Reading the records below, count the lines in which the string "weight" appears; write the number only.

[Records for this task Boundary: Start]

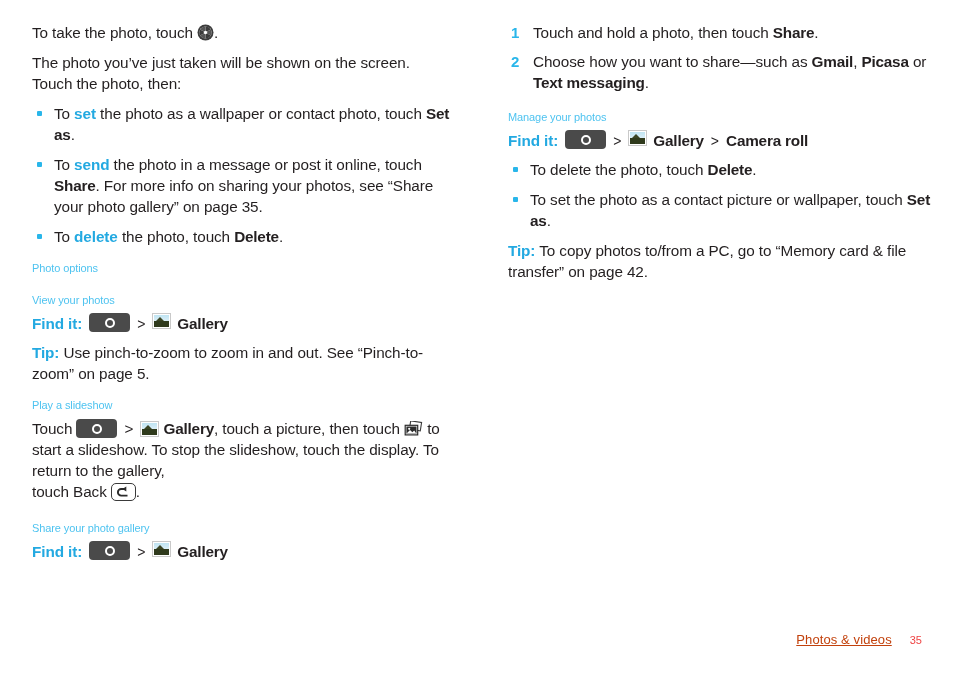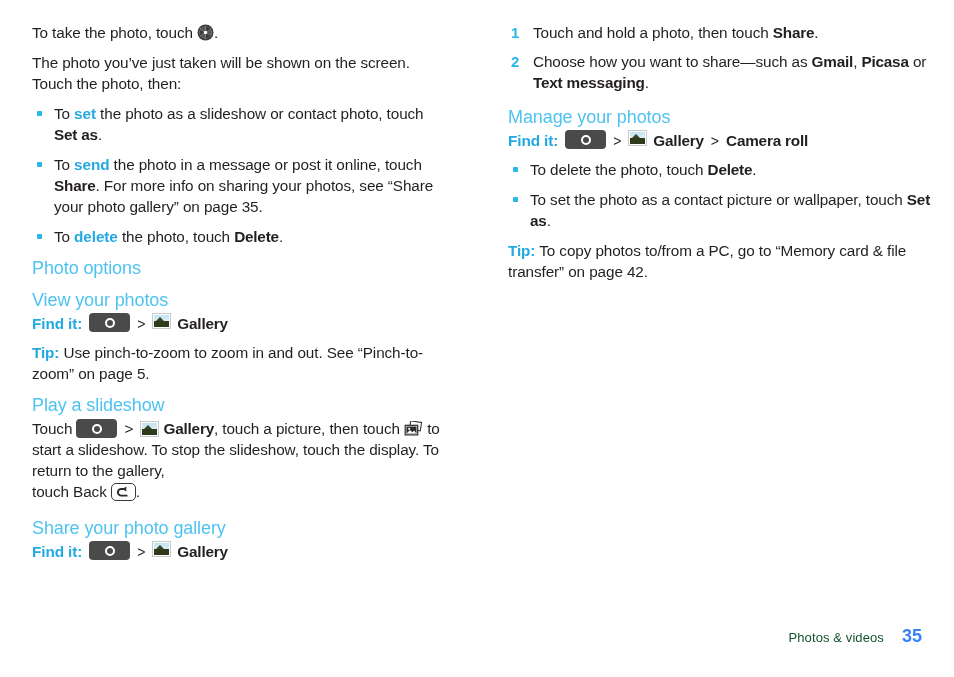--- a/index.html
+++ b/index.html
@@ -234,7 +234,7 @@
     <p>The photo you’ve just taken will be shown on the screen. Touch the photo, then:</p>
 
     <ul class="bullets">
-      <li><span>To </span><span class="kw">set</span><span> the photo as a slideshow or contact photo, touch </span><b>Set as</b><span>.</span></li>
+      <li><span>To </span><span class="kw">set</span><span> the photo as a wallpaper or contact photo, touch </span><b>Set as</b><span>.</span></li>
       <li><span>To </span><span class="kw">send</span><span> the photo in a message or post it online, touch </span><b>Share</b><span>. For more info on sharing your photos, see “Share your photo gallery” on page 35.</span></li>
       <li><span>To </span><span class="kw">delete</span><span> the photo, touch </span><b>Delete</b><span>.</span></li>
     </ul>

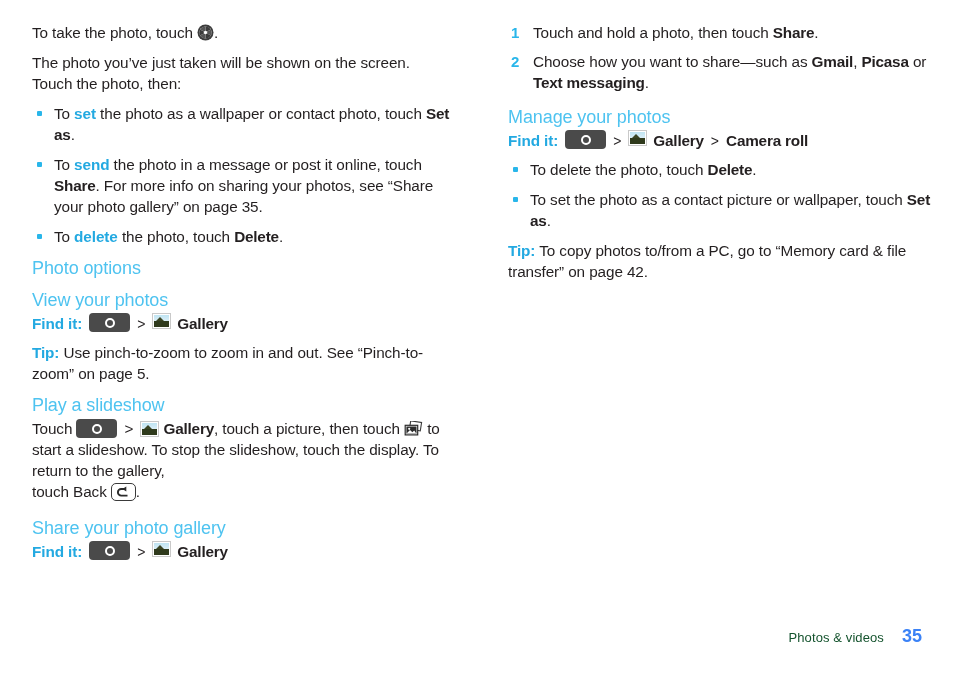--- a/index.html
+++ b/index.html
@@ -39,7 +39,7 @@
   }
   .sec-head {
     margin: 11px 0 2px 0;
-    font-size: 18px;
+    font-size: 11px;
     line-height: 21px;
     color: #4ec3f0;
     font-weight: normal;

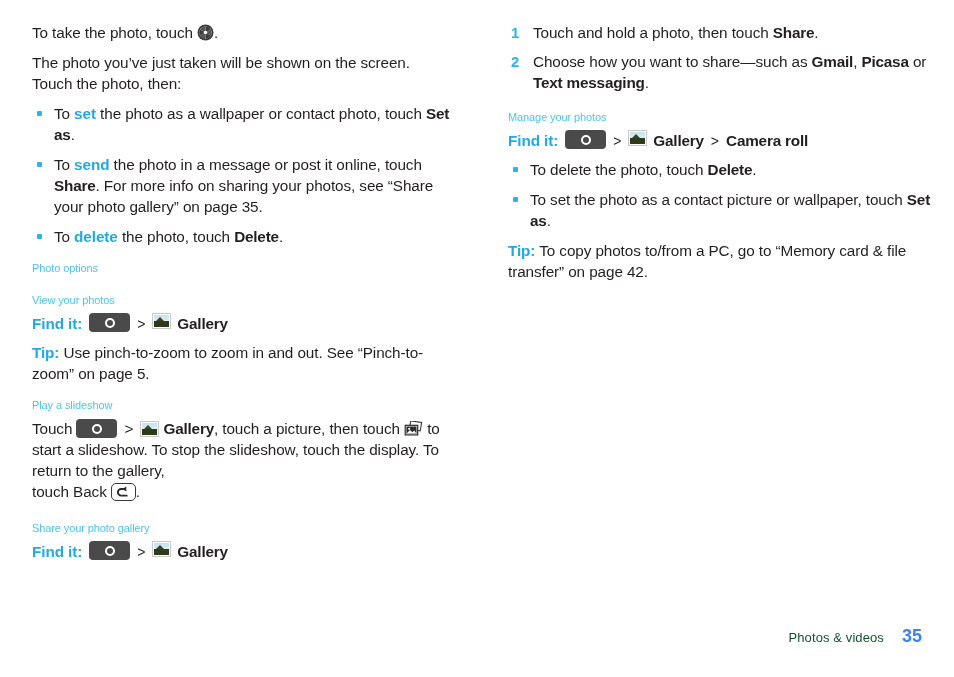--- a/index.html
+++ b/index.html
@@ -203,8 +203,9 @@
   }
   .footer .fchap {
     font-size: 13px;
-    color: #14532d;
+    color: #c2410c;
     letter-spacing: 0.1px;
+    text-decoration: underline;
   }
   .footer .fpage {
     font-size: 18px;

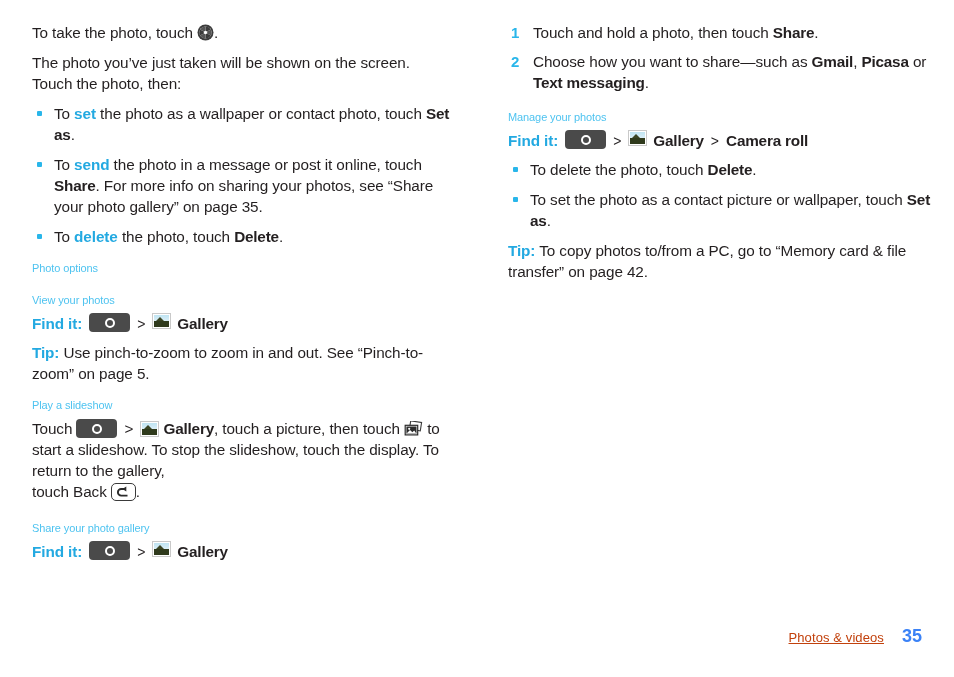--- a/index.html
+++ b/index.html
@@ -208,9 +208,9 @@
     text-decoration: underline;
   }
   .footer .fpage {
-    font-size: 18px;
-    color: #3b82f6;
-    font-weight: bold;
+    font-size: 11px;
+    color: #ef4444;
+    font-weight: normal;
   }
 </style>
 </head>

[Records for this task Boundary: End]

- [Reply to the exercise] 3